> Excerpts from a dataset:
--------

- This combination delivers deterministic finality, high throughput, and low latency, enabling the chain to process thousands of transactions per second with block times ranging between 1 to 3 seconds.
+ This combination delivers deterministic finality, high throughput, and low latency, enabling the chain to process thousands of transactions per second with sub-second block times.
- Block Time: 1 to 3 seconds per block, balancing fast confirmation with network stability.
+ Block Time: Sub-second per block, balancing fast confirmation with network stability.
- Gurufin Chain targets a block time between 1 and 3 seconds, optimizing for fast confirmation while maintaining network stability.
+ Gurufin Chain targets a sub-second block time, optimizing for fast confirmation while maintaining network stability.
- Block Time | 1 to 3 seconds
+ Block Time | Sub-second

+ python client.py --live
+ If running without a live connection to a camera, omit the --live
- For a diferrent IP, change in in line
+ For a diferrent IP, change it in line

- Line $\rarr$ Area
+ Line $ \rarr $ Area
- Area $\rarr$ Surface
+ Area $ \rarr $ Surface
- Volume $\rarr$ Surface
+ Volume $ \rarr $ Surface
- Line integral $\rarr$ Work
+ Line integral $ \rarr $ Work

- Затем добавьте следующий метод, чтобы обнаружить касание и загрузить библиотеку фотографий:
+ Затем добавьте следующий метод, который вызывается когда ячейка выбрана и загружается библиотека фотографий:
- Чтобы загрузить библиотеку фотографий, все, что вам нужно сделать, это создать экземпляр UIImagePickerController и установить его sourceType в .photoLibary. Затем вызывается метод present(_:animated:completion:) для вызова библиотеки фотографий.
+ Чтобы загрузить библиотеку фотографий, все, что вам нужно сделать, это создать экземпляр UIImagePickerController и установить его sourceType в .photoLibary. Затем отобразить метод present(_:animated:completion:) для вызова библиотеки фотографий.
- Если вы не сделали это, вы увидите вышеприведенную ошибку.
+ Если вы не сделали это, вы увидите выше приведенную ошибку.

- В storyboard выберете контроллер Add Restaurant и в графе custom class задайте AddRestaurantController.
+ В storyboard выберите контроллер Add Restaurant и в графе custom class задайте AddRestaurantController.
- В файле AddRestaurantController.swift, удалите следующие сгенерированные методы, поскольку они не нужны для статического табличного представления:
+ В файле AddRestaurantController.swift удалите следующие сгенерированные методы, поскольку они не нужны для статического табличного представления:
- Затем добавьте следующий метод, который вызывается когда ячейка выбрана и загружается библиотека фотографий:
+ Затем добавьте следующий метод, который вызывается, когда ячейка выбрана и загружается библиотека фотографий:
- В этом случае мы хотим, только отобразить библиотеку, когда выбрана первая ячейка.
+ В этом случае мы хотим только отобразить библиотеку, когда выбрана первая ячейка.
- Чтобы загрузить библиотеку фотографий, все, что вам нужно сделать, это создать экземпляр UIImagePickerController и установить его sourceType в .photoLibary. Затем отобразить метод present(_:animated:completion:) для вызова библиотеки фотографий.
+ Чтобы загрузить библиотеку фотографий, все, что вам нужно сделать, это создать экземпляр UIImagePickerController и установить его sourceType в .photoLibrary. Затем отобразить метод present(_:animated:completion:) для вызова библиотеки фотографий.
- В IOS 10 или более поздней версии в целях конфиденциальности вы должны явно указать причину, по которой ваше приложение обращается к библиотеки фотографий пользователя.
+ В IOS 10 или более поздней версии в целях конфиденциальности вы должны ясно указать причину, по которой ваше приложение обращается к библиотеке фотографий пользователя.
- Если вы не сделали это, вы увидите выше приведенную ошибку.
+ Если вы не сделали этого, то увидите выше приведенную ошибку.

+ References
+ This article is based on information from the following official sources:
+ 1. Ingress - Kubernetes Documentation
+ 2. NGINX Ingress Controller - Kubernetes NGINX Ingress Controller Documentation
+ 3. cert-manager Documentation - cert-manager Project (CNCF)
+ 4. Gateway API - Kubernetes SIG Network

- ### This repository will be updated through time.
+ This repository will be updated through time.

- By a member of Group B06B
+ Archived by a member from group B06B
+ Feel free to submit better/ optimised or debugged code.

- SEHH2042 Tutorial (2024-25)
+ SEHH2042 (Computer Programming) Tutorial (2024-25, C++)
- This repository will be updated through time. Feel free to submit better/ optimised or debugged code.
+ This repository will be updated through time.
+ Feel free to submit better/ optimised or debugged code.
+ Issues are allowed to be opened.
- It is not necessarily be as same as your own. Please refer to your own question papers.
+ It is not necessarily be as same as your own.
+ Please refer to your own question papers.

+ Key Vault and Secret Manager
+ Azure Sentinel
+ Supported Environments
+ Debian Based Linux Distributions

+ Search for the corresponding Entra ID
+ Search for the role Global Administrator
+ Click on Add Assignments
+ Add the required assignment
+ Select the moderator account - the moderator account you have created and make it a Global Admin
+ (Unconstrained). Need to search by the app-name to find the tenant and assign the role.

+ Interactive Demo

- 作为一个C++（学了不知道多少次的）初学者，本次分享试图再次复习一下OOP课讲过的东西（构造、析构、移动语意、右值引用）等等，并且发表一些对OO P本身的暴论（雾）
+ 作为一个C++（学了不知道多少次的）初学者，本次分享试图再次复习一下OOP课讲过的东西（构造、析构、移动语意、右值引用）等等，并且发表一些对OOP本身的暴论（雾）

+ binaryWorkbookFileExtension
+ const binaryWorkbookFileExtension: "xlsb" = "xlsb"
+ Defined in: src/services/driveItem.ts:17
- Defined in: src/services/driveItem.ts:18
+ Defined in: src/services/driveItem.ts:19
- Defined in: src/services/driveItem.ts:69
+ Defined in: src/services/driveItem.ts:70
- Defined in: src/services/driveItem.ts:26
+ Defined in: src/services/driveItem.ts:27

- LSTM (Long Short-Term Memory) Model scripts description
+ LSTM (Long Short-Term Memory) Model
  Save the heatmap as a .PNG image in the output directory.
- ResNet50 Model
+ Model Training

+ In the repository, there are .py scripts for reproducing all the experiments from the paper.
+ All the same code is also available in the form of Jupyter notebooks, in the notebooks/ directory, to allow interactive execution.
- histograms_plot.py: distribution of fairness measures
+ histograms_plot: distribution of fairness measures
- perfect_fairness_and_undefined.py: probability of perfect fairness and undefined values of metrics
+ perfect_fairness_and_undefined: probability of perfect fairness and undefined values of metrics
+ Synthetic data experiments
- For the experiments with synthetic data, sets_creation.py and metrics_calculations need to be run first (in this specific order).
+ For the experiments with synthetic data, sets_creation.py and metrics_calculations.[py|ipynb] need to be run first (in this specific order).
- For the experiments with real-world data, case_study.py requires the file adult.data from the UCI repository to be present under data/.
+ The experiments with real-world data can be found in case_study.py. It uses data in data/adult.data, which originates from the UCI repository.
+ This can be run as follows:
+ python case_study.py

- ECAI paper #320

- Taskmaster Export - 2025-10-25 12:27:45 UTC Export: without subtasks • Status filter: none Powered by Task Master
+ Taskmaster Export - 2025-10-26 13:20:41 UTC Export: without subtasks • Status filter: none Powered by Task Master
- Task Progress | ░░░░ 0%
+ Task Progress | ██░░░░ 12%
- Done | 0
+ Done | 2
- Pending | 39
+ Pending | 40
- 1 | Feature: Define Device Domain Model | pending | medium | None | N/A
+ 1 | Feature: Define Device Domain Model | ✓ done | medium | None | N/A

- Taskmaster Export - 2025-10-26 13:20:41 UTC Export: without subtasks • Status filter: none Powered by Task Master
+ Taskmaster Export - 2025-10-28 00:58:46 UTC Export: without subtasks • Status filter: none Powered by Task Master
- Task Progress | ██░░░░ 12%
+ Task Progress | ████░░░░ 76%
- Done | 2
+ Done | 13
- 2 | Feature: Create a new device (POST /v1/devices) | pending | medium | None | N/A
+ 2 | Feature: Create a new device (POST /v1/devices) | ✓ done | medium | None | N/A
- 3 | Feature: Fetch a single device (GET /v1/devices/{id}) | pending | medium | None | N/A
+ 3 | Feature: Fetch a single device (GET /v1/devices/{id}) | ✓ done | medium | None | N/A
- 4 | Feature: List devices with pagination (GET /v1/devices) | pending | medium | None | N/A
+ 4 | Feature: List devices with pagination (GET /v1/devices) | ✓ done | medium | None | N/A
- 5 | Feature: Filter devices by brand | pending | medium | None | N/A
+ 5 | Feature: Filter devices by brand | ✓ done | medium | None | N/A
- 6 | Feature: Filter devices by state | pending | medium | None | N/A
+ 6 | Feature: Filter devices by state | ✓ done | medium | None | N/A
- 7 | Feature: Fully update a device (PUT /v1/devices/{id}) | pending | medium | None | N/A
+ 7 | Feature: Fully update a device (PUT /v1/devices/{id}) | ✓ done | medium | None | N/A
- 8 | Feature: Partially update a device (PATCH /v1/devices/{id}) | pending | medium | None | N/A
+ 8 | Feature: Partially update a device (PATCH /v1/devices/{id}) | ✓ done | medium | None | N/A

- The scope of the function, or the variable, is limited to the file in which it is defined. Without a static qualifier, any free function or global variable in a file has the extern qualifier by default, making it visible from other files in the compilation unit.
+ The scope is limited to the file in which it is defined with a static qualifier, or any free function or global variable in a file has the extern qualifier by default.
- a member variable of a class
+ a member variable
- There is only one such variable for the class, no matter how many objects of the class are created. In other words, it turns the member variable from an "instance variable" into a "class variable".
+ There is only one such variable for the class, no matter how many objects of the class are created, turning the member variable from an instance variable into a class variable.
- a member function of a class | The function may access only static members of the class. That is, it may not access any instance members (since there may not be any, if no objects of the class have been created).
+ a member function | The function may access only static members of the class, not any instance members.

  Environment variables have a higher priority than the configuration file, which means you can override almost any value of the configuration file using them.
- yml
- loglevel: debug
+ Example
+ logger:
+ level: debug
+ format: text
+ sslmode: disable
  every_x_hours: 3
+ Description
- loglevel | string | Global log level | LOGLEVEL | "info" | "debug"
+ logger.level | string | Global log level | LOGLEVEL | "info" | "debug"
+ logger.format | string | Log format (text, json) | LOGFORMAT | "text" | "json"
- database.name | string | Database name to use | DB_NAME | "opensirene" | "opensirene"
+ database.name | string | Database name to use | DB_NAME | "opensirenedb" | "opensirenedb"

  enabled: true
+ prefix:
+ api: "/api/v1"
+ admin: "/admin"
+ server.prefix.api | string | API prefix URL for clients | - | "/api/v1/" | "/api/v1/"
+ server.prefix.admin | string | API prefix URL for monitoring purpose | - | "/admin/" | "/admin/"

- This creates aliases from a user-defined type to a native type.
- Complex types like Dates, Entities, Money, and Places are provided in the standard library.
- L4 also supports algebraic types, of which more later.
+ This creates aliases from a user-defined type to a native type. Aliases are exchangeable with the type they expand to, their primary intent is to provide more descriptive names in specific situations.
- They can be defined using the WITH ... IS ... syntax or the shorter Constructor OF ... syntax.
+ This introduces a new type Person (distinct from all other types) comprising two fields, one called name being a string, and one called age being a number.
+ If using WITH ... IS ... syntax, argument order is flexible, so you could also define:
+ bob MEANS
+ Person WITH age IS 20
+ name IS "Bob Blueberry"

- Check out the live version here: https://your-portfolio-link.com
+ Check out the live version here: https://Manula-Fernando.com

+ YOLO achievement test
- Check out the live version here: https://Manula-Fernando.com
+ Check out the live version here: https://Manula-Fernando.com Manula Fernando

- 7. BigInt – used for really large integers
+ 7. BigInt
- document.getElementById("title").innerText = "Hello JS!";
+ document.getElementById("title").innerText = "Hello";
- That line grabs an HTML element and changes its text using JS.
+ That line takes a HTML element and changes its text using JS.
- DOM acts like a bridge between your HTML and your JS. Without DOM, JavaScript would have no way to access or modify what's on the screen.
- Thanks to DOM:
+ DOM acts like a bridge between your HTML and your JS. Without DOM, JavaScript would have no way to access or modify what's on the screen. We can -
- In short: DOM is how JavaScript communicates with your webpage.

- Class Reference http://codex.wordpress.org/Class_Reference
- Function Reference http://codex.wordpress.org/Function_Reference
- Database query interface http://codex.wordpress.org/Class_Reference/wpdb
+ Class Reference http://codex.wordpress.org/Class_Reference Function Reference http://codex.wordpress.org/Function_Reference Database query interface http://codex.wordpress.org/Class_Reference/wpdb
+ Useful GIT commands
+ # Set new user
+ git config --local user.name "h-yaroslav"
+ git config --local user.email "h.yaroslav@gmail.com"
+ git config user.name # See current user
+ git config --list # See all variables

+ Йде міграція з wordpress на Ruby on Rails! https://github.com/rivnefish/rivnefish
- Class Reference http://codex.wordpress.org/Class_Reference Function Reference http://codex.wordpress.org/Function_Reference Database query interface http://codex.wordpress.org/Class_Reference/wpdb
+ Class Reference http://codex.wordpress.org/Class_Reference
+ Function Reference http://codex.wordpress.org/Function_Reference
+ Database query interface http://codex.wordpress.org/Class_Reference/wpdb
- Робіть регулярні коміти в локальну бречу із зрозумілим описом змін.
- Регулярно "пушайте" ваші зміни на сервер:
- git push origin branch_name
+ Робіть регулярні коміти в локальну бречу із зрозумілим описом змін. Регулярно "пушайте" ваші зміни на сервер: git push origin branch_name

--------

> Task goal: Which of the lines above hold the word "более"? Copy each one.

> Task result:
- В IOS 10 или более поздней версии в целях конфиденциальности вы должны явно указать причину, по которой ваше приложение обращается к библиотеки фотографий пользователя.
+ В IOS 10 или более поздней версии в целях конфиденциальности вы должны ясно указать причину, по которой ваше приложение обращается к библиотеке фотографий пользователя.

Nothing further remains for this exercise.